本は、モノである。内容は、コンテンツである。そう考えたときに

コンテンツの波をざぶざぶと泳ぎわたることが読書なのか。

それとも、モノにしか宿らない何かを感じ取ることが読書と呼ばれるのか。

(後者であるとすれば、電子書籍で読書はできない。)

(どちらか一方に絞れるものではないのかもしれない。)

 

先日、先輩の実家にある蔵で、詳細は省くが、ものすごい体験をさせて頂いた。

その時に直観したことがある。

うまく言葉にならないけれど、「本ってやっぱり、思想だったんだ」、って。

蔵の中にある大量の書物を眺めながら、ページはめくらずとも、そのモノに宿る何かを、

私は、確かに感じたのです。

 

逆に考えると、思想でない本は、モノでなくてもいいのかも?

大量生産され、大量消費され、時が移ろうにつれ、自然と消えゆく商業用書籍。

これらは「革命」された読書体験の中でこそ活きていくかもしれないね。

資源も守られるし。

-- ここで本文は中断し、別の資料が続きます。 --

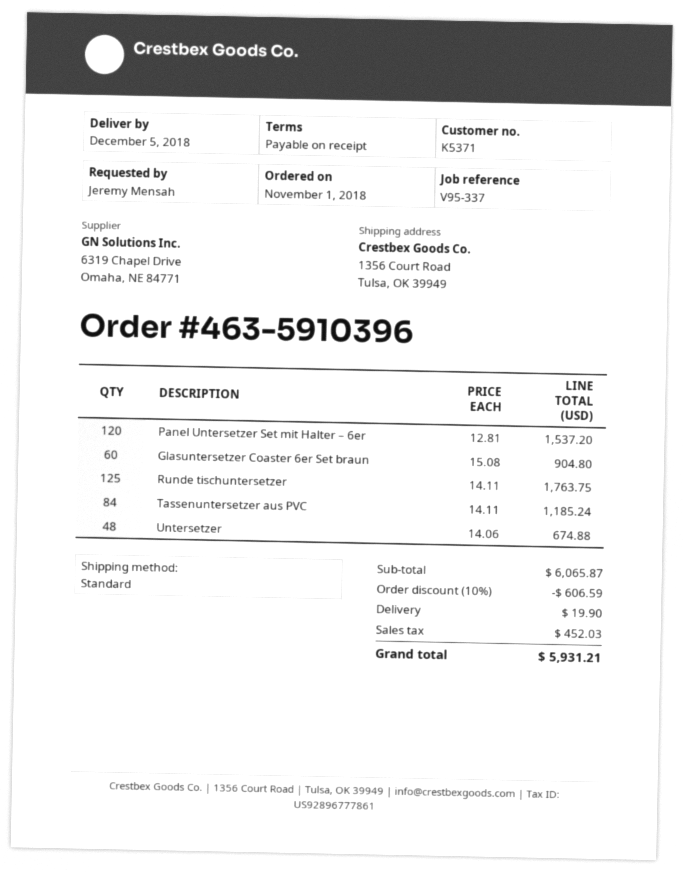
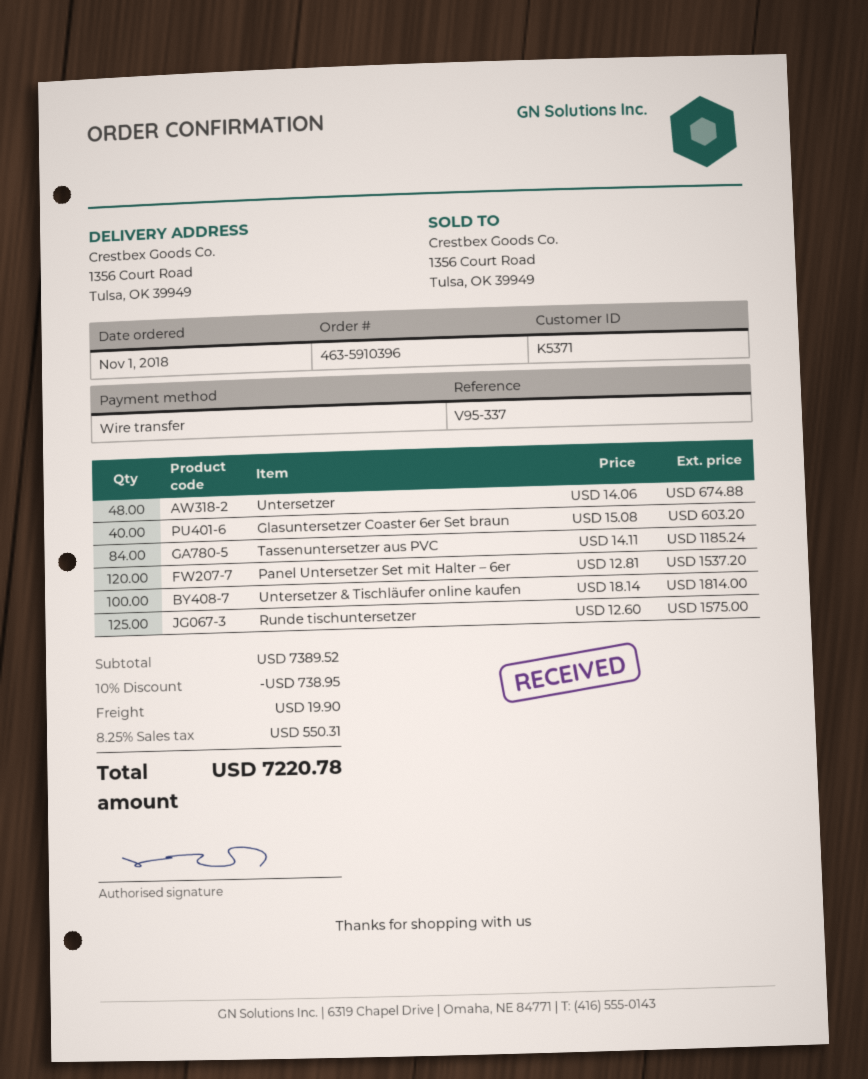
Glasuntersetzer Coaster 6er Set braun: 60 x 15.08 = 904.80 -> 40 x 15.08 = 603.20
Runde tischuntersetzer: 125 x 14.11 = 1763.75 -> 125 x 12.60 = 1575.00
Untersetzer & Tischläufer online kaufen: none -> 100 x 18.14 = 1814.00
subtotal: 6065.87 -> 7389.52
discount: 10% = 606.59 -> 10% = 738.95
tax: 452.03 -> 550.31
total: 5931.21 -> 7220.78

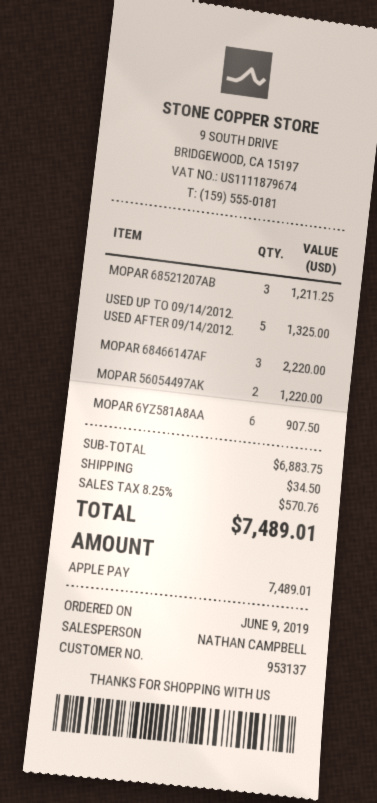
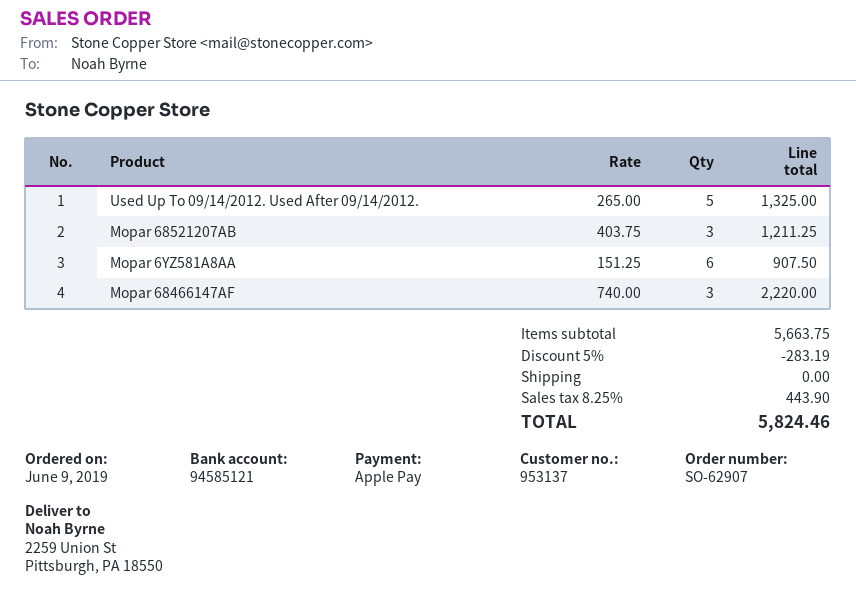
MOPAR 56054497AK: 2 for 1220.00 -> none
subtotal: 6883.75 -> 5663.75
discount: none -> 5% = 283.19
shipping: 34.50 -> 0.00
tax: 8.25% = 570.76 -> 8.25% = 443.90
total: 7489.01 -> 5824.46

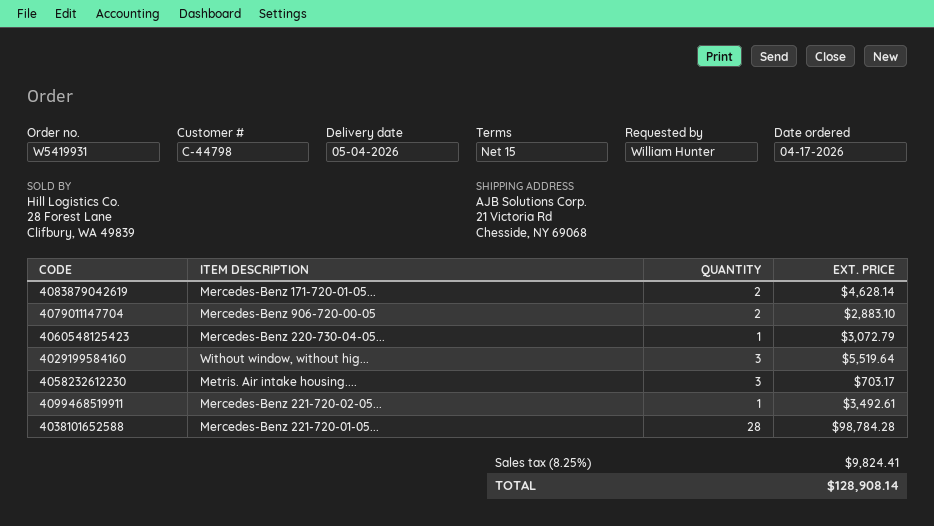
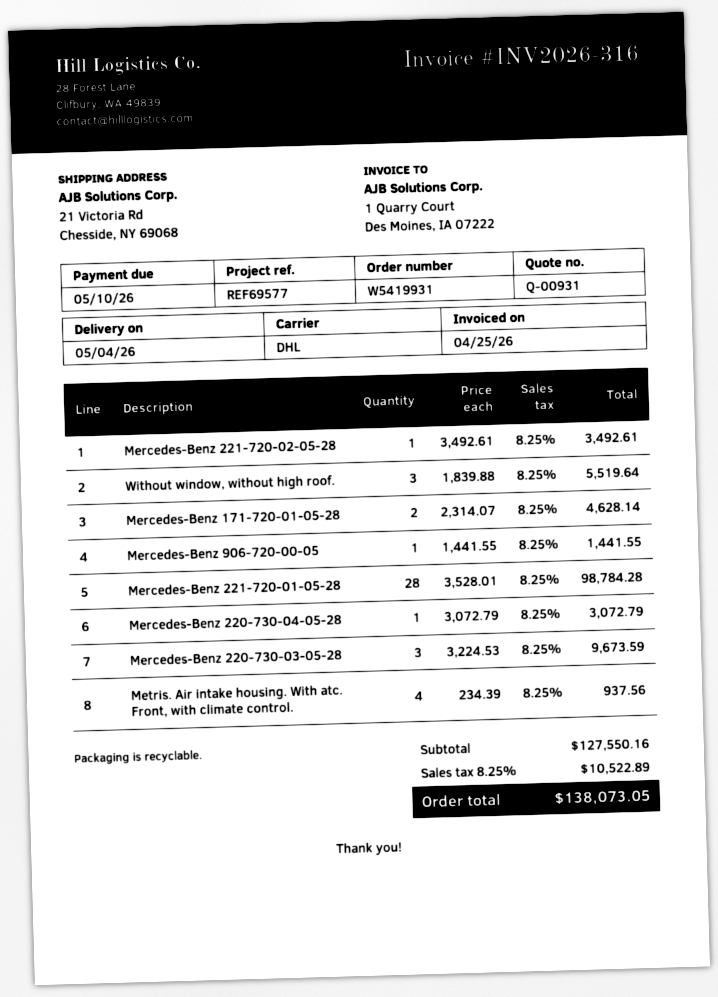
Mercedes-Benz 906-720-00-05: 2 for 2883.10 -> 1 for 1441.55
Metris. Air intake housing....: 3 for 703.17 -> 4 for 937.56
Mercedes-Benz 220-730-03-05-28: none -> 3 for 9673.59
tax: 8.25% = 9824.41 -> 8.25% = 10522.89
total: 128908.14 -> 138073.05

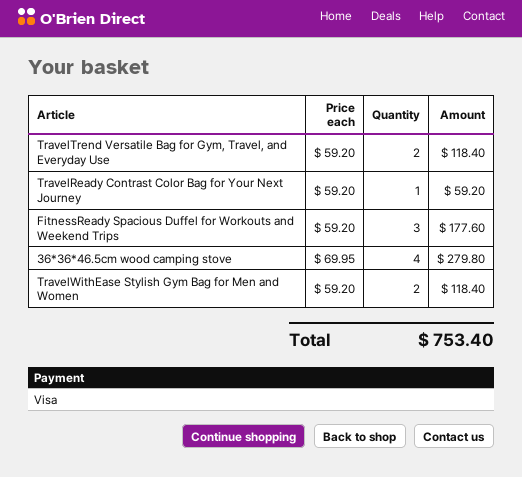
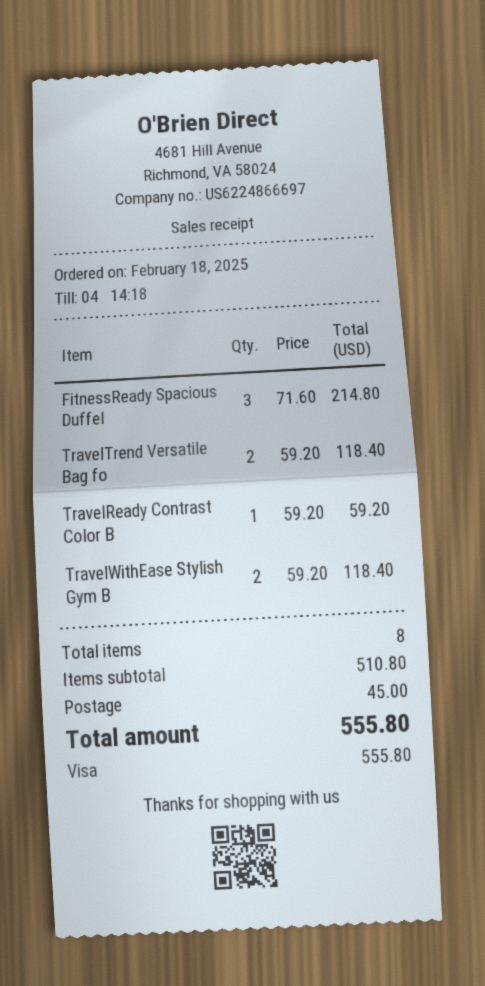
FitnessReady Spacious Duffel for Workouts and Weekend Trips: 3 x 59.20 = 177.60 -> 3 x 71.60 = 214.80
36*36*46.5cm wood camping stove: 4 x 69.95 = 279.80 -> none
shipping: none -> 45.00
total: 753.40 -> 555.80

ただ、紙をめくるという読書体験が減る要因にはなるだろう。

長い目で見たときに、それは資産か、負債か?

 

恋愛でよくある「見た目は関係ない」とか「この人の性格や精神性が好きだ」というのを

本に置き換えて考えられるだろうか? 例えば……

「この本に書いてある思想が好きだ。尊敬している。それはどこで読んだって変わらない」

ということで、電子リーダーやケータイ、PC等に映された文字の羅列を見て、

本(モノ)で読んだ時と同じような感動と敬愛の念を抱く。

 

うーん、きっと無理。違う体験になるんじゃないか。

そう考えると、容れ物ってすごく重要だな。

内容が一緒でも、違う媒介で触れればそれは別物になるのだから。